For instance, the recently enacted Affordable Care Act includes a provision to encourage doctors and hospitals to come up with ways to increase quality, reduce cost and eliminate waste in the health care system. Another effort, spearheaded by the American Board of Internal Medicine Foundation, promotes conversations between doctors and patients about effective care and avoiding unnecessary tests and treatments.
But perhaps the most intriguing and potentially lasting solution can be found in an increasingly popular approach to health care that recognizes that it’s not just the patient’s body but their mind that deserves consideration.
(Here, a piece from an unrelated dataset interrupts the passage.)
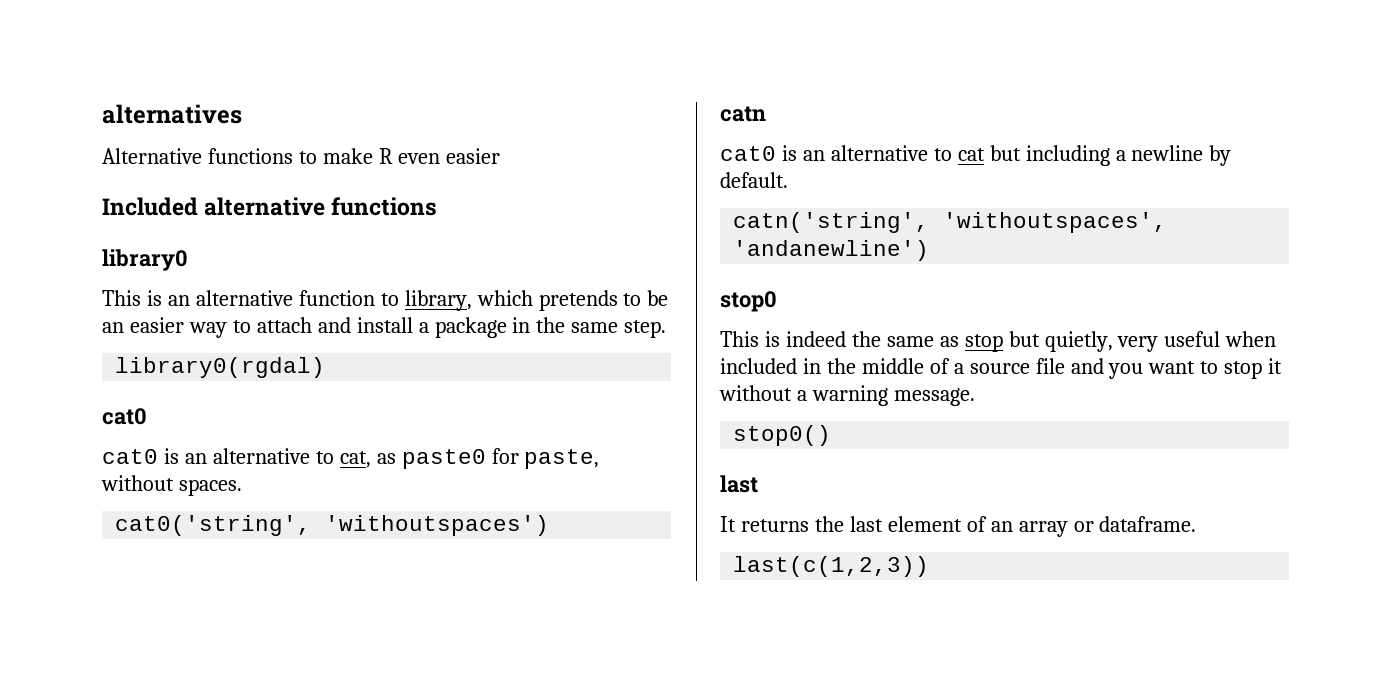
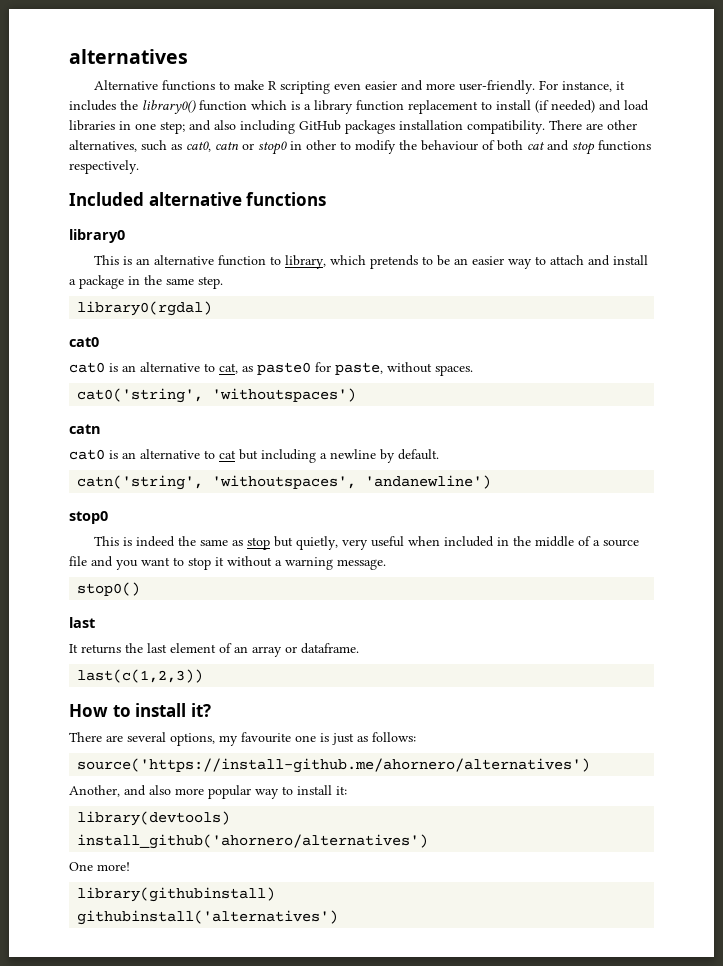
(393, 156) none -> [279,81,330,94] scripting
(500, 156) none -> [400,80,625,94] [69,100,649,114] [69,120,637,134] [69,140,651,155] [69,160,139,174] and more user-friendly. For instance, it includes the library0() function which is a library function replacement to install (if needed) and load libraries in one step; and also including GitHub packages installation compatibility. There are other alternatives, such as cat0, catn or stop0 in other to modify the behaviour of both cat and stop functions respectively.
(930, 566) none -> [69,703,211,717] [69,732,416,746] [77,758,591,773] [69,785,347,799] [77,811,231,826] [77,834,429,849] [69,862,130,871] [77,887,276,902] [77,910,339,925] // How to install it? // There are several options, my favourite one is just as follows: // source('https://install-github.me/ahornero/alternatives') // Another, and also more popular way to install it: // library(devtools) // install_github('ahornero/alternatives') // One more! // library(githubinstall) // githubinstall('alternatives')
Evidence that such an approach is gaining traction can be found in the abundance of books being written on the subject, including OB/GYN turned mind-body medicine guru Lissa Rankin’s best-seller, Mind Over Medicine: Scientific Proof That You Can Heal Yourself. The book draws on hundreds of scientific studies, all supporting the idea that it’s not diet, exercise or even our DNA but what’s going on in our thought that matters most, including our spiritual outlook.
One of the most compelling of these studies deals with the impact of superstition on our health.
A group of researchers in San Diego compared the death records of almost 30,000 Chinese-Americans with those of more than 400,000 randomly selected Caucasians. What they discovered was that the Chinese-Americans died as much as five years earlier than the rest, if they were not only sick but also happened to be born in a year that Chinese astrology and Chinese medicine consider ill-fated.
“The researchers concluded that they died younger not because they had Chinese genes, but because they had Chinese beliefs,” writes Rankin.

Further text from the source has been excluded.